Non-Linear Least Square (NLS)

This post demonstrates how to fit non-linear least square (NLS) to predict lizard weight based on snout-length using lizards sampled by pitfall trap at Jornada basin LTER from 1989 - 2006.

Yutian Fang true
2022-03-13
knitr::opts_chunk$set(echo = TRUE, warning = FALSE, message = FALSE)

library(tidyverse)
library(here)
library(broom)
library(kableExtra)

Overview of the data:

Read in the data

lizards <- read_csv(here('data','lizard.csv'),
                    show_col_types = FALSE)

Fit NLS model to all lizard species

Get first guess of parameters a and b

# Establish the fromula that describe the relationship between weight and SVL
length_to_weight <- function(a,SV_length,b) {
  out = a*(SV_length)^b
  
  return(out)
}

# Log-transform weight and SVL
lizards <- lizards %>%
  mutate(log_length = log(SV_length)) %>%
  mutate(log_weight = log(weight))

# Build up OLS regression to get first guess of parameters a and b

my_guess_model <- lm(log_weight~log_length, data = lizards)
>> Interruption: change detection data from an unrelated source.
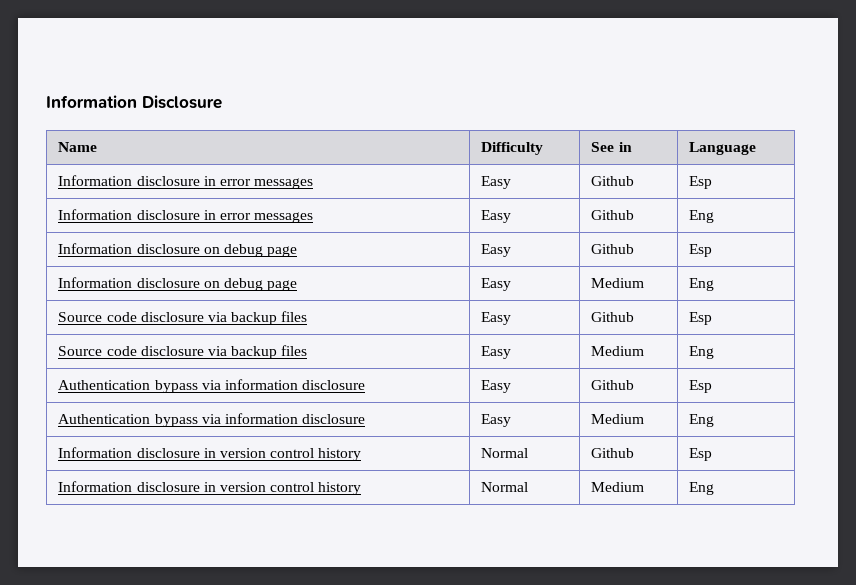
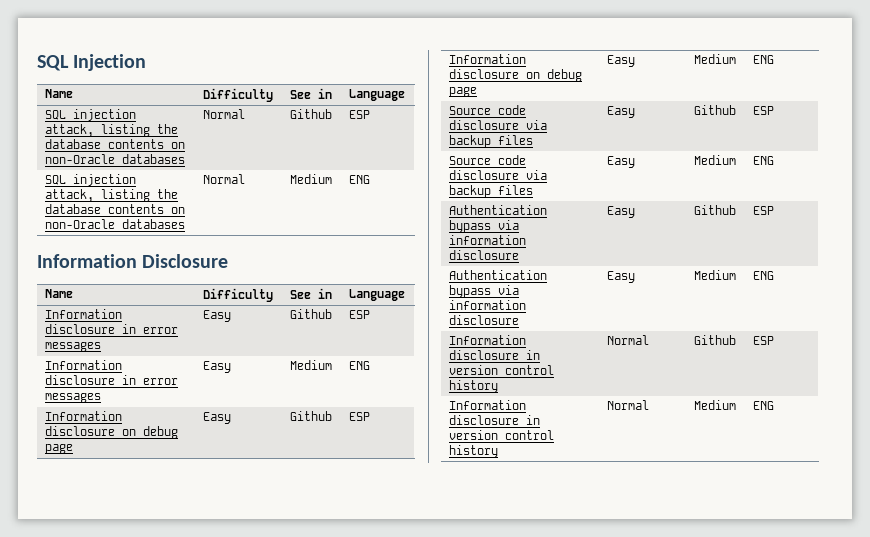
+ SQL Injection
+ Name | Difficulty | See in | Language
+ SQL injection attack, listing the database contents on non-Oracle databases | Normal | Github | ESP
+ SQL injection attack, listing the database contents on non-Oracle databases | Normal | Medium | ENG
- Information disclosure in error messages | Easy | Github | Esp
- Information disclosure in error messages | Easy | Github | Eng
+ Information disclosure in error messages | Easy | Github | ESP
+ Information disclosure in error messages | Easy | Medium | ENG
- Information disclosure on debug page | Easy | Github | Esp
+ Information disclosure on debug page | Easy | Github | ESP
- Information disclosure on debug page | Easy | Medium | Eng
+ Information disclosure on debug page | Easy | Medium | ENG
- Source code disclosure via backup files | Easy | Github | Esp
+ Source code disclosure via backup files | Easy | Github | ESP
- Source code disclosure via backup files | Easy | Medium | Eng
+ Source code disclosure via backup files | Easy | Medium | ENG
- Authentication bypass via information disclosure | Easy | Github | Esp
+ Authentication bypass via information disclosure | Easy | Github | ESP
- Authentication bypass via information disclosure | Easy | Medium | Eng
+ Authentication bypass via information disclosure | Easy | Medium | ENG
- Information disclosure in version control history | Normal | Github | Esp
+ Information disclosure in version control history | Normal | Github | ESP
- Information disclosure in version control history | Normal | Medium | Eng
+ Information disclosure in version control history | Normal | Medium | ENG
# according to coefficients above, b = 2.53712, a = e^-8.47545
# store the guess of a and b as guess_vec

guess_vec=c(exp(my_guess_model$coefficients[1]), my_guess_model$coefficients[2])

Build up NLS model for all lizard species based on the first guess of a and b above

lizards_nls = nls(weight~length_to_weight(a,SV_length,b),
                  data = lizards,
                  start = list(a = guess_vec[1], b = guess_vec[2]))

# Put model output in `kable` format
lizards_nls_tidy <- broom::tidy(lizards_nls)

lizards_nls_tidy %>%
  kbl(caption = "non-linear least square model for all lizard species and sex ",
      col.names = c( 'Parameters',
                     'Coefficient_Estimates',
                     'Standard_Error',
                     'Statistics',
                     'P_Value'),
      digits =c(0,5,5,5,5) ) %>%
  kable_classic(full_width = F, html_font = "Cambria",position = "center")
Table 1: non-linear least square model for all lizard species and sex
Parameters Coefficient_Estimates Standard_Error Statistics P_Value
a 0.00034 0.00004 8.53842 0
b 2.45321 0.02698 90.93001 0

Make a graph of fitted model for all lizard species

# Make prediction from NLS model
lizards <- lizards%>%
  mutate(prediction = predict(lizards_nls,newdata = lizards))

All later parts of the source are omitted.